▸ **YOUR OBJECTIVE**:
Find the "html: <div>Support !!</div>" line in the records below and repeat it and every later line exactly, up to the last; do not include pictures.

▸ **DATA IN THIS EXERCISE**:
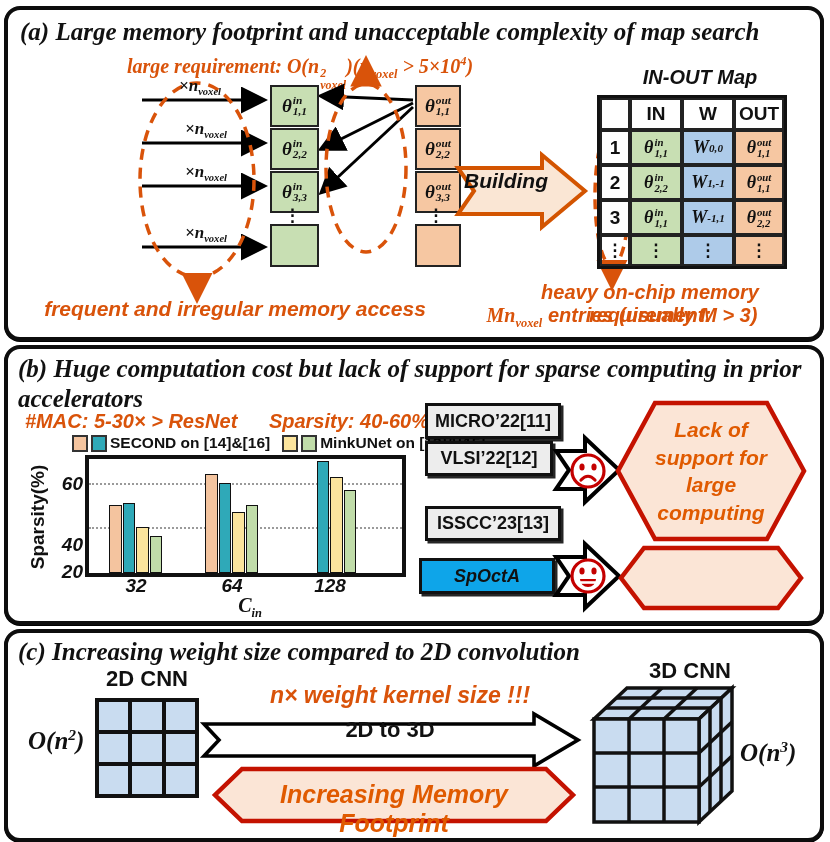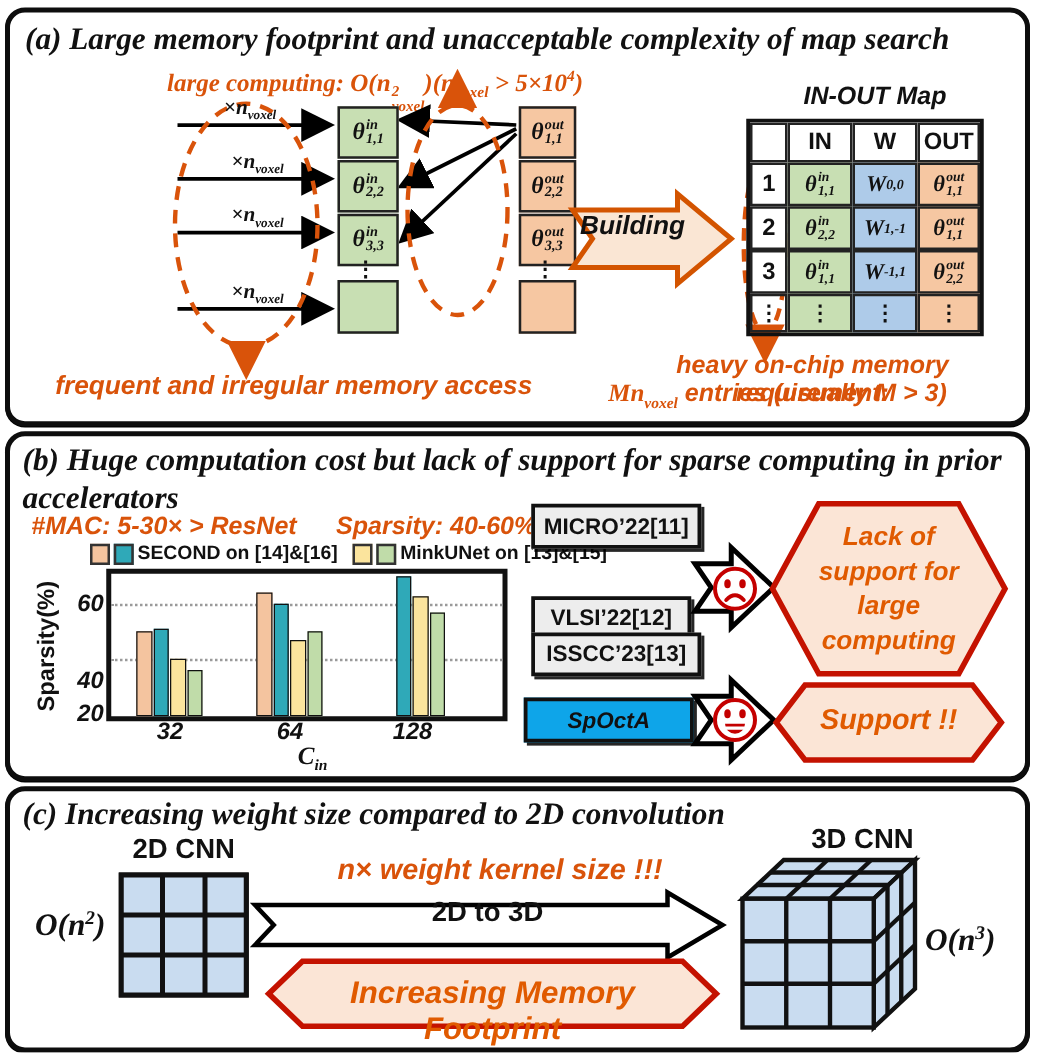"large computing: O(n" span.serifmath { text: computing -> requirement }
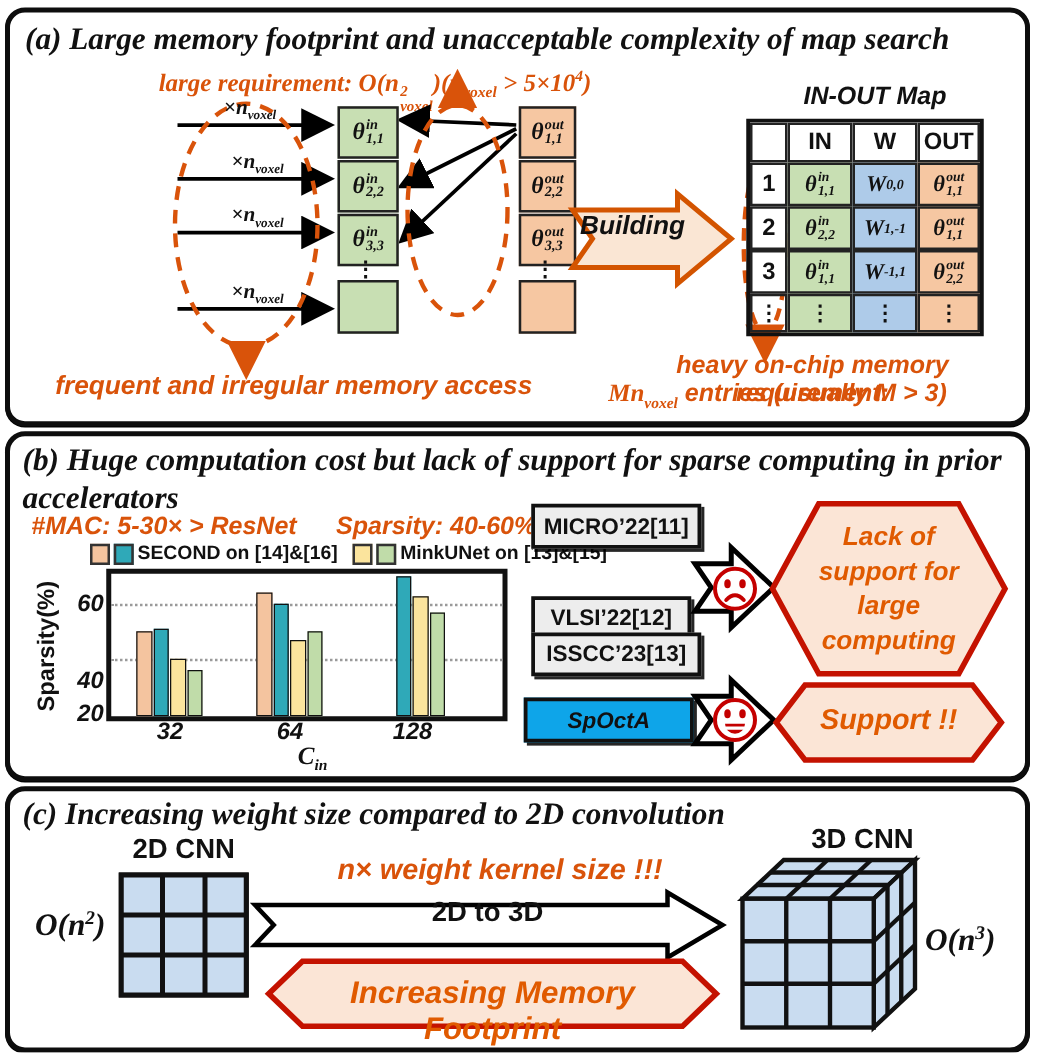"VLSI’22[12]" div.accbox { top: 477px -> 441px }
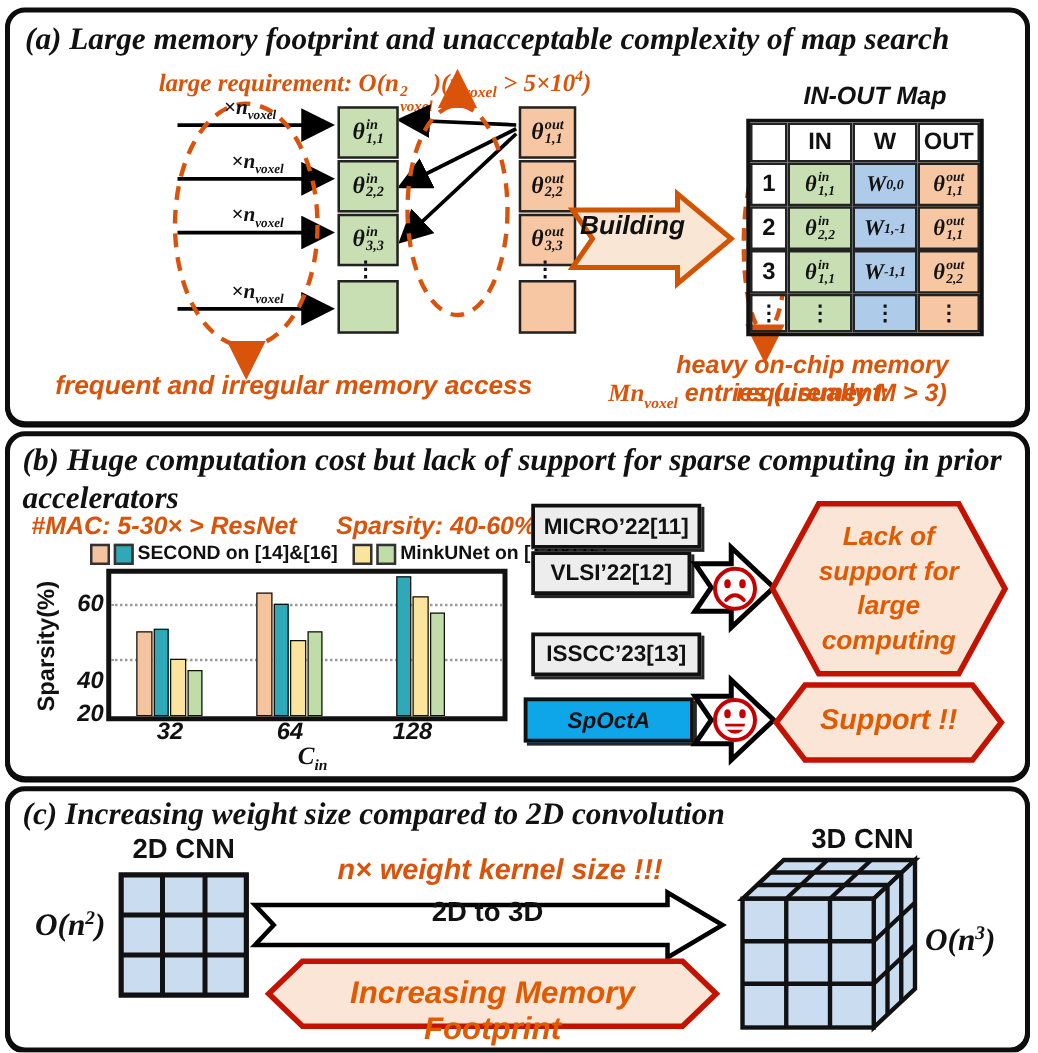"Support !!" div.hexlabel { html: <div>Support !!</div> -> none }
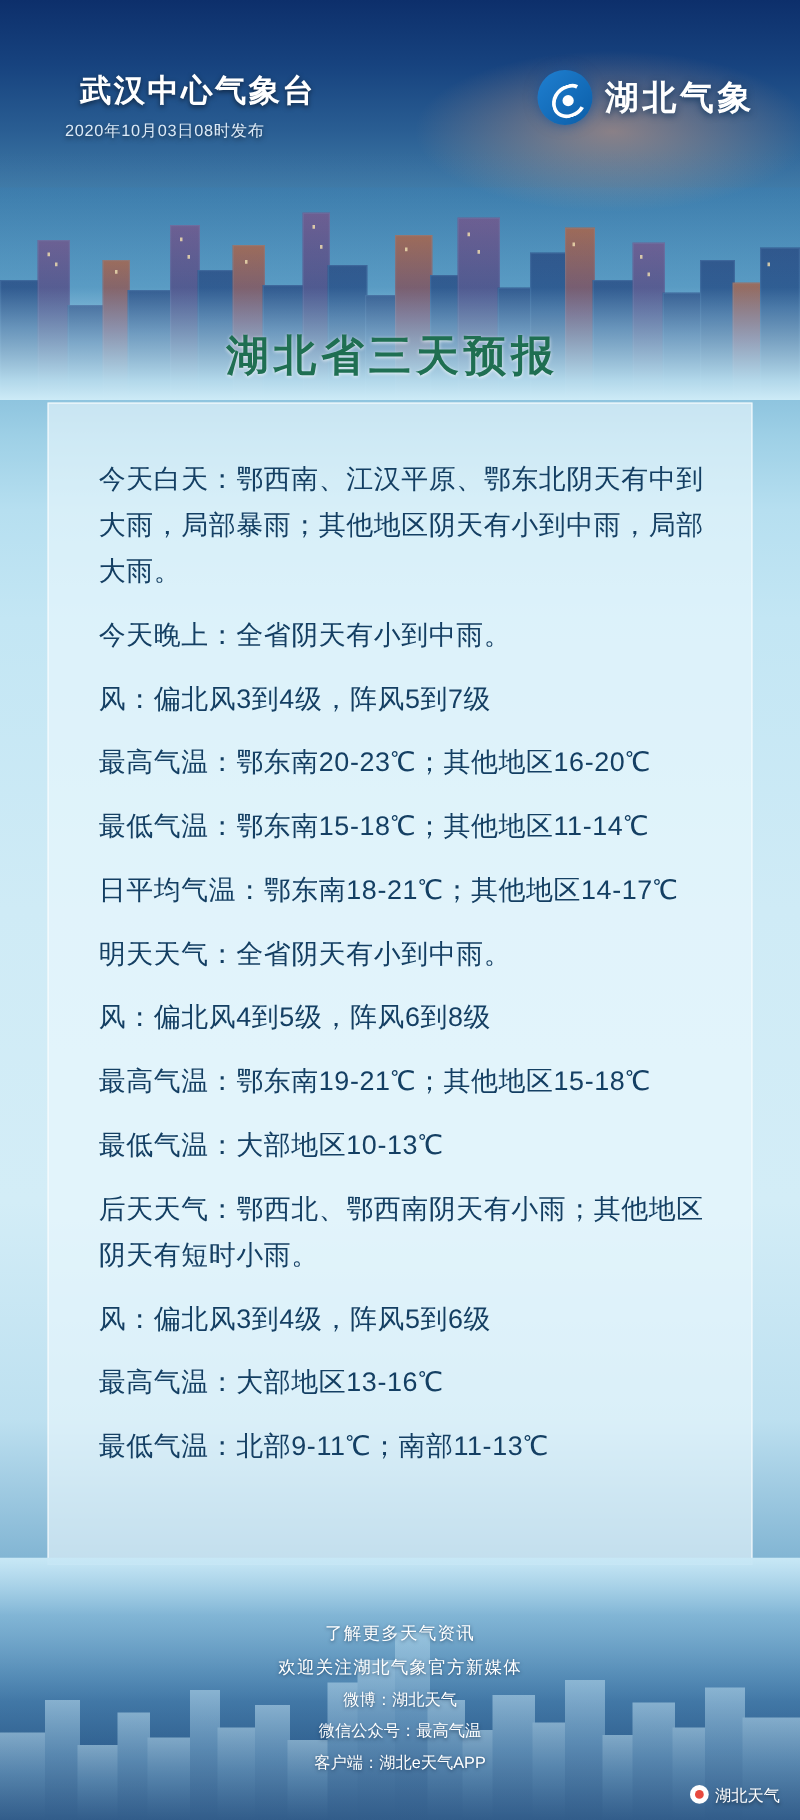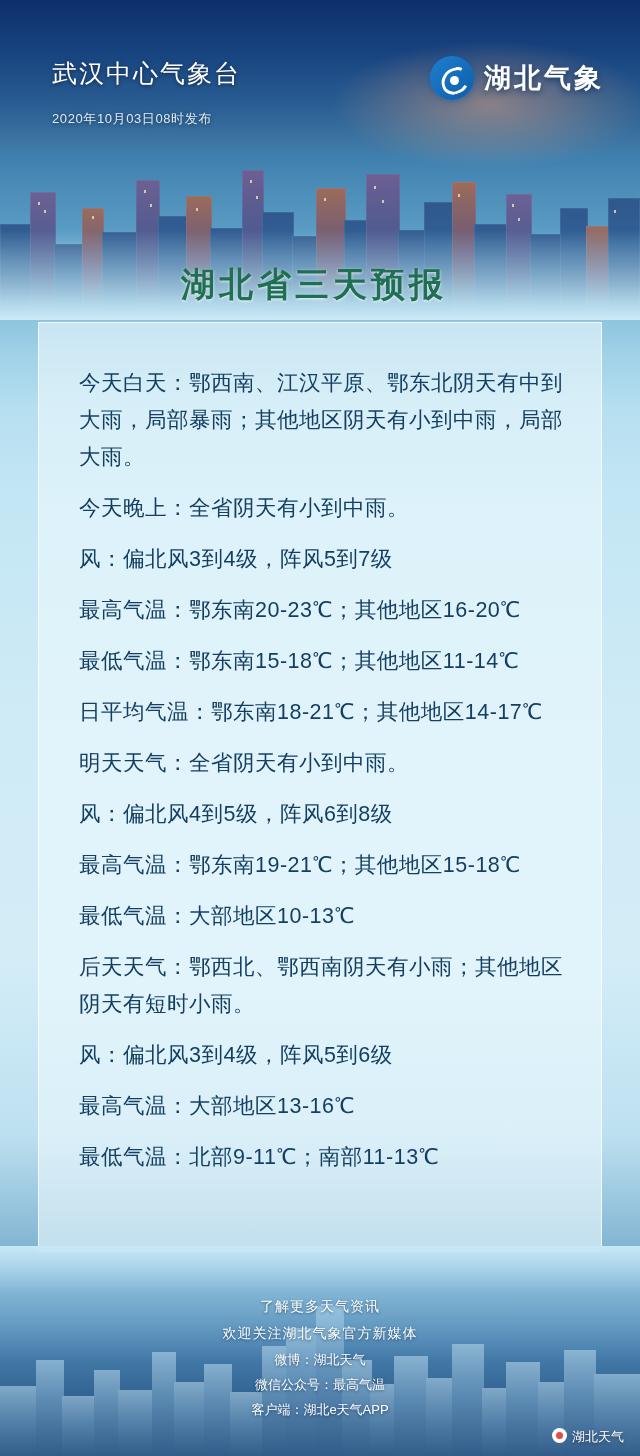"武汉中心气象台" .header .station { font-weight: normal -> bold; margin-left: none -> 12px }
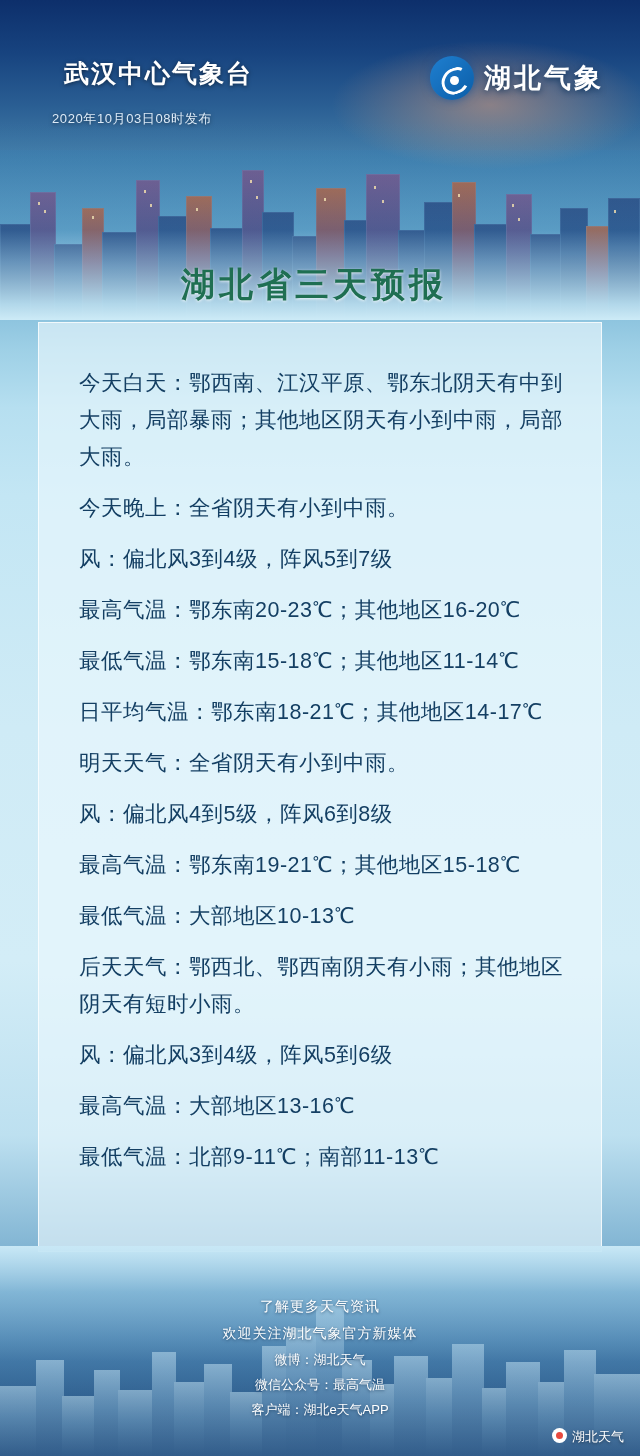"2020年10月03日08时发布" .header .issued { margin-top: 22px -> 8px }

▸ **WRITTEN RESPONSE**:
"Support !!" div.hexlabel { html: <div>Support !!</div> -> none }
"武汉中心气象台" .header .station { font-weight: normal -> bold; margin-left: none -> 12px }
"2020年10月03日08时发布" .header .issued { margin-top: 22px -> 8px }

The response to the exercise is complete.